Just as a case for your phone isn't much more than a piece of plastic shaped to fit snugly around the latest iPhone or Galaxy, the VR Cover is just a piece of fabric (100 percent cotton, actually) that fits around the face padding of the HTC Vive, Oculus Rift or Gear VR. Whereas the phone case protects your investment from bangs, drops and scuffs, the VR Case protects your headset (and your face) from gross sweat and the potential for bacteria, while enhancing your comfort.

From that angle it works perfectly well, at least for the Vive. We never found the Vive to be particularly uncomfortable to start with, but once contrasted with the experience of using it with the VR Cover, we want to leave it on there. You get some cushy-feeling padding against your face, it stays on pretty well and it doesn't appear to soak up sweat the way the standard foam padding does (and if it does, you can just throw it in the washing machine like it's a pair of smelly gym socks).

With the Oculus Rift cover, on the other hand, we found any minor comfort advantages to be negated by the fact that it doesn't fit the headset as well as the Vive version, and also manages to fog up the Rift's lenses like Willie Nelson's tour bus. Lens fog was a minor issue with the Rift from the start, but VR Cover's extra padding cuts down on what ventilation was already there, making it nearly impossible to use with a crystal-clear field of view.

We had no lens fog issues with the Vive version.

While the Vive version of VR Cover has little velcro straps that fold down under the Vive's standard foam padding (this keeps it in place, if a little floppily), the Rift version has no such luxury: It's just hanging on by folding loosely around the Rift's default face pad. So if you slide the headset around much while pressed against your face, you're going to have to make some adjustments to keep the cover from bunching up or otherwise getting out of whack.

One potential concern going in was that the VR Cover might affect your field of view while inside virtual worlds. After all, it does add a tiny bit of distance between your eyes and lenses. In experience, though, we found there was nothing to worry about. The company says it only adds less than 1 mm to the lens distance, making the FOV difference negligible, and our hands-on time has lined up with that.

So does VR Cover have a place in the young world of virtual reality? Well, we do recommend staying far away from the Rift version of VR Cover: It isn't necessary to begin with, and it makes the experience worse. The Vive cover, on the other hand, enhances comfort and hygiene, with no drawbacks. That disgusting sweat-drenched foam pressing against your face feeling that you sometimes get after spending a while inside the Vive is gone, replaced with a sensation that isn't unlike a soft blanket resting around your eyes. It's worth the US$19 price tag.

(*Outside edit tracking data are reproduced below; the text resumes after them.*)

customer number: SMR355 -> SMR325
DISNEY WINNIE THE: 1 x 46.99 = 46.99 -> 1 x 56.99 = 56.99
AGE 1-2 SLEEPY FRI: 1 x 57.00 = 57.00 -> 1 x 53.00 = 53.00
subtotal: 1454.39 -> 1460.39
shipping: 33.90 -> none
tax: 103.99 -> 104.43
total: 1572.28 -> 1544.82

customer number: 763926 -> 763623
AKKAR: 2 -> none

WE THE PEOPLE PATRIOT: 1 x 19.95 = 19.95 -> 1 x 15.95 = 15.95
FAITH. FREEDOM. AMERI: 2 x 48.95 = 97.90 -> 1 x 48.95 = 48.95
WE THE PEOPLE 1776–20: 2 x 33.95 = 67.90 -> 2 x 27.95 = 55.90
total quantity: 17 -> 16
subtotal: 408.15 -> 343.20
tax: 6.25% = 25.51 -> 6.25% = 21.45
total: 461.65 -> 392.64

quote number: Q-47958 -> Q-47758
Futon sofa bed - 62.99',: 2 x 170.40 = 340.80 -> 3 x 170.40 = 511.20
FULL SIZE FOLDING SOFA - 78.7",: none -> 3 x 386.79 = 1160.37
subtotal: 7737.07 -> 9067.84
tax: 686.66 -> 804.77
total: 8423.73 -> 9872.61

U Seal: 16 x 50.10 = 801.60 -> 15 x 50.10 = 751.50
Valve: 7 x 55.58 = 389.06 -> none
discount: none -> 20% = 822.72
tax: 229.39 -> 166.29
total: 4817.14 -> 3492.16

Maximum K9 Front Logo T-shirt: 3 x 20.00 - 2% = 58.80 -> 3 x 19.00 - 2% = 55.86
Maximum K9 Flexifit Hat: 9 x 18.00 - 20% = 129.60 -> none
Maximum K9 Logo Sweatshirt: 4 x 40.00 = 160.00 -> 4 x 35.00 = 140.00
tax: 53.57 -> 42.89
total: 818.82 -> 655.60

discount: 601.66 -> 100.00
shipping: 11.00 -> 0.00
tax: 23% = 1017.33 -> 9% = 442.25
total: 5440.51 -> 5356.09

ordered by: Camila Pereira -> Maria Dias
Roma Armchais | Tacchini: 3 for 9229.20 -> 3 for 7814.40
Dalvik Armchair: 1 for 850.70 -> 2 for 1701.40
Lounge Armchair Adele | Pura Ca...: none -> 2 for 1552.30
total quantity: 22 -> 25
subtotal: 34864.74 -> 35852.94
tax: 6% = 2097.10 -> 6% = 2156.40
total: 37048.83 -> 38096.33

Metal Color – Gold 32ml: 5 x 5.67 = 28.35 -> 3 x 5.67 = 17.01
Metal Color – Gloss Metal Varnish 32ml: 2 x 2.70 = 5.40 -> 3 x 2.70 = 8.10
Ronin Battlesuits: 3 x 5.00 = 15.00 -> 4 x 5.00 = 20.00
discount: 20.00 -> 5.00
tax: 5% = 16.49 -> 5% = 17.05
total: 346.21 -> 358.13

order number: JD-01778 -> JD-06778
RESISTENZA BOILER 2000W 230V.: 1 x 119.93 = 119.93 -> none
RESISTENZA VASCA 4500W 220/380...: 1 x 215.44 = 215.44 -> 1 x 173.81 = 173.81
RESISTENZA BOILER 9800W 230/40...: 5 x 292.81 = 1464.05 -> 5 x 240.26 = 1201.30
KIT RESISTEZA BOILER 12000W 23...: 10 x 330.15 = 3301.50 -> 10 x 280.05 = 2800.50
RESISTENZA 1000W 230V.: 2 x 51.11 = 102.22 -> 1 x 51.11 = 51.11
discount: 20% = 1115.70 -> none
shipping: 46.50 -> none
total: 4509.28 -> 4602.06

We only looked at the standard cloth versions of VR Cover, but the company also sells a water-resistant pleather version for the Vive and Gear VR that's designed for exhibitions, where multiple people will use the same headset (we tried that model at E3 and it's extremely comfy), as well as a new memory foam model that completely replaces the Vive's standard padding (we'll be trying that one soon).